Note that Kantar made significant changes to their methodology for this poll, adding a squeeze question for don’t knows, and imputing voting intention for those who still said don’t know. This change reduced Conservative support by 4 points, and Labour support by 1 point, so the like-for-like changes from their previous poll in October would have been Conservatives up 2, Labour up 3.

A word about trying to discern trends in support. As regular readers will know, the different methodological approaches taken by pollsters mean there tend to be some consistent differences between their figures, one company may typically have higher figures for the Conservatives, one may have higher figures for Labour. These are known as “house effects”. Currently ICM, ComRes and Survation tend to show lower Conservative leads. Deltapoll, YouGov, Opinium are tending to show higher Conservative leads.
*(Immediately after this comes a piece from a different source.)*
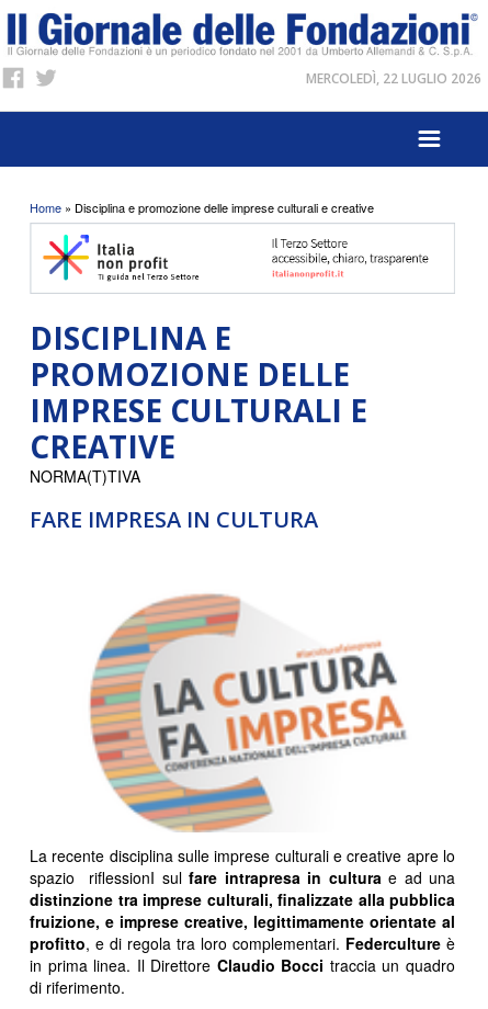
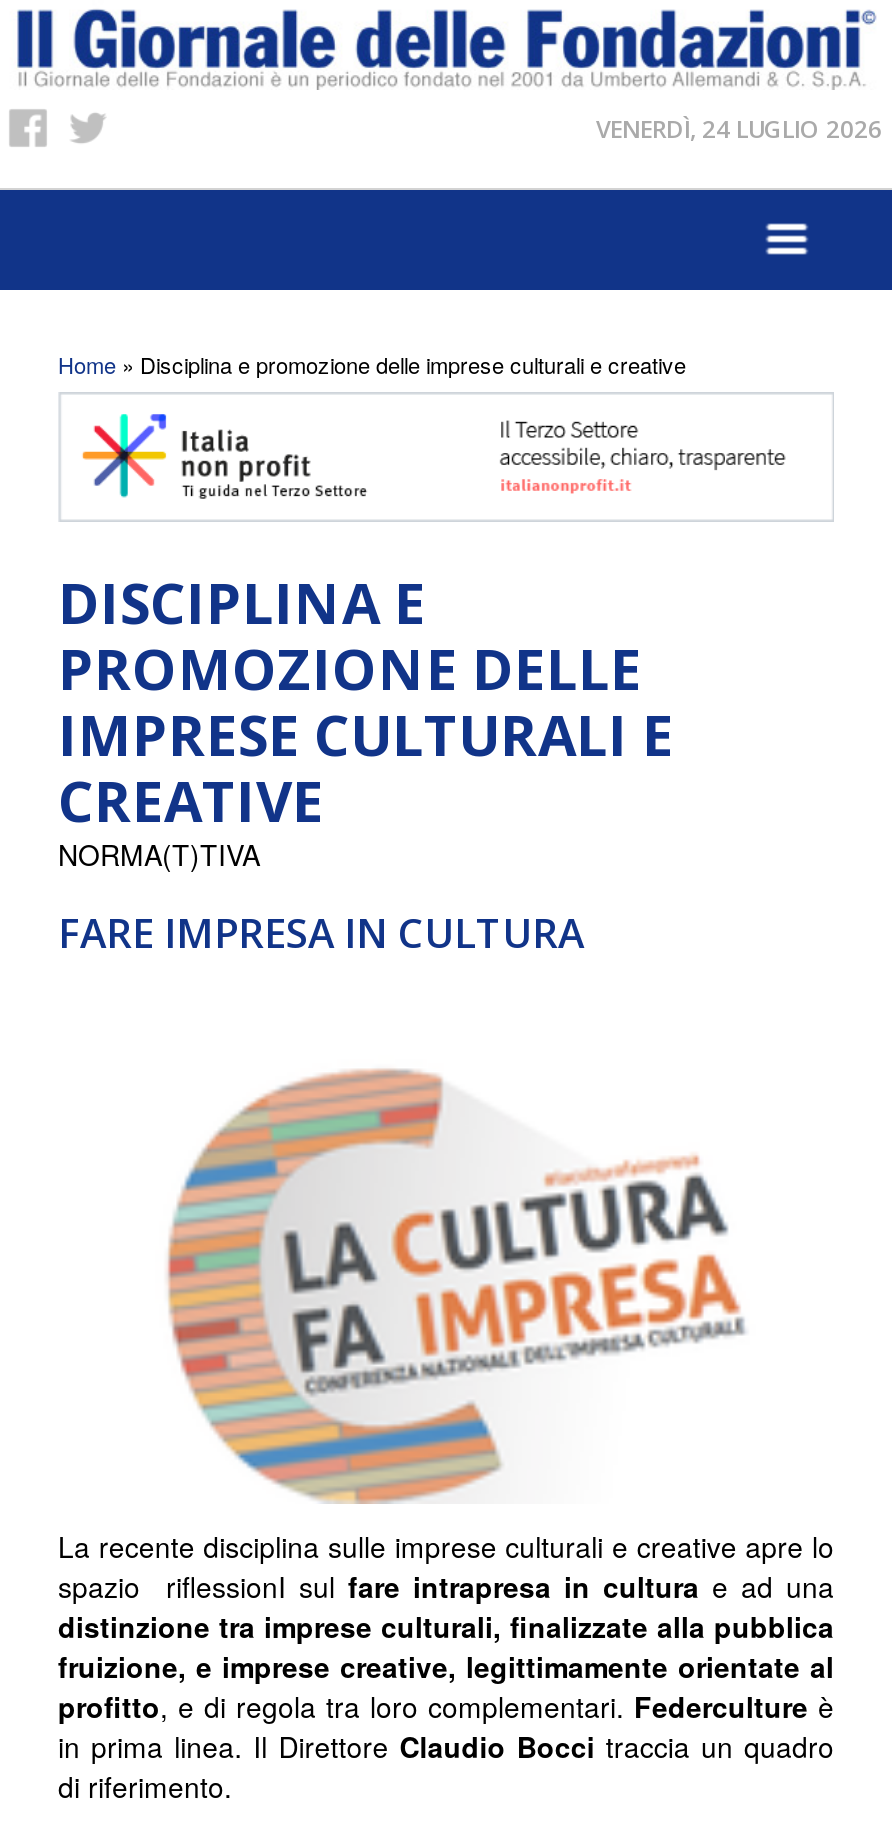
[306,69,481,88] MERCOLEDÌ, 22 LUGLIO 2026 -> [596,112,882,146] VENERDÌ, 24 LUGLIO 2026

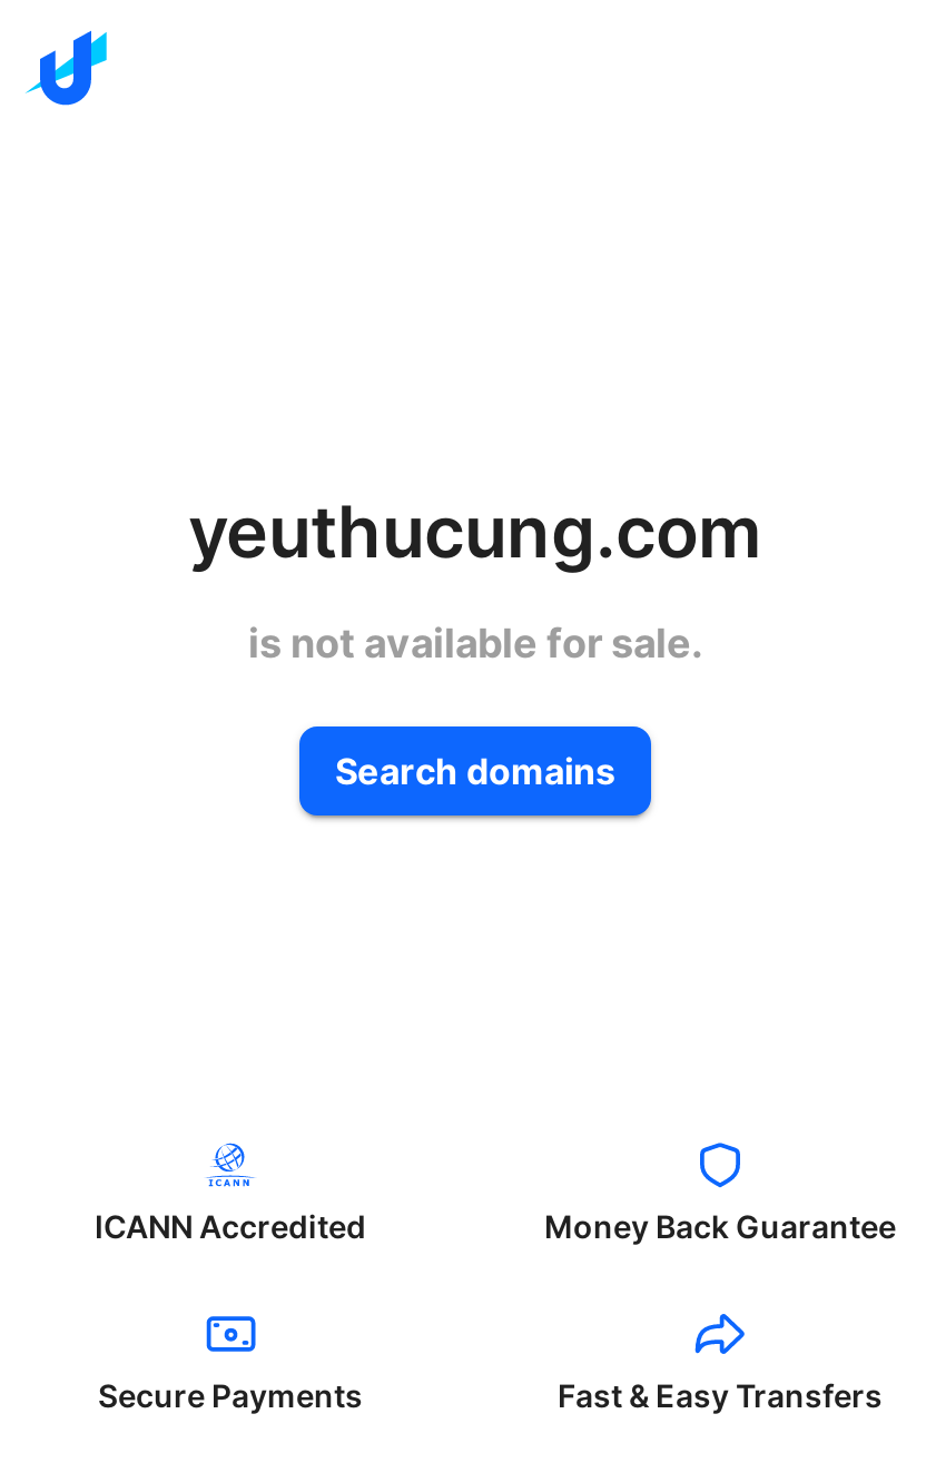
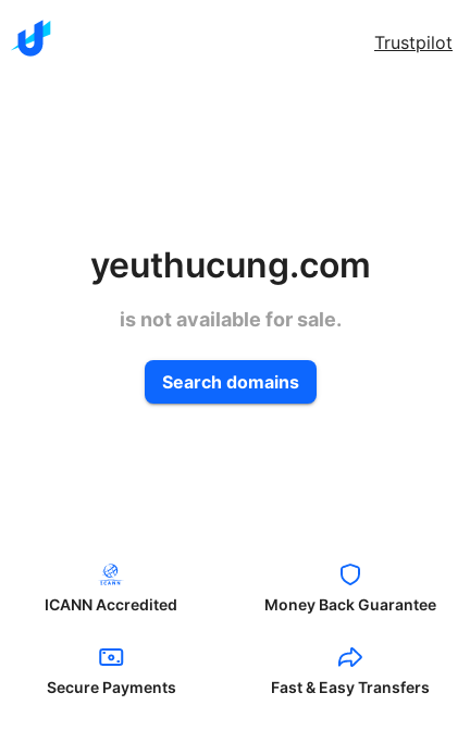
none -> [374,32,453,53] Trustpilot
The way the publication schedule has panned out, the companies showing higher leads are tending to publish more at the weekend (because they are polling for the Observer, Sunday Times and Mail on Sunday) while the polls for the companies with smaller leads are tending to come out midweek (as they are polling for the Daily Telegraph and Reuters). What this means in practice is that you’re liable to get two or three polls in a row showing smaller leads mid-week, and two or three polls in a row showing bigger leads at the weekend. It doesn’t mean the lead is falling and rising, it’s just the different approaches taken by pollsters. The thing to look at is the trend from the same pollster – is the lead up or down compared to the last poll from the same pollster? Are other pollsters showing the same trend? If so, something is afoot. If not, it’s probably noise.

On that basis, the lead appears to be broadly steady – both Labour and the Conservatives are gaining support that the expense of the Liberal Democrats and the Brexit party.

With four weeks to go, the Conservatives maintain a solid lead. Of course it’s worth remembering that the Conservatives also had a solid lead at this point in the last election too – much of the narrowing in the Tory lead came after the manifestos were published. In theory at least, there is time for things to change – although that said 2017 was an extremely unusual campaign in terms of the amount of change in party support.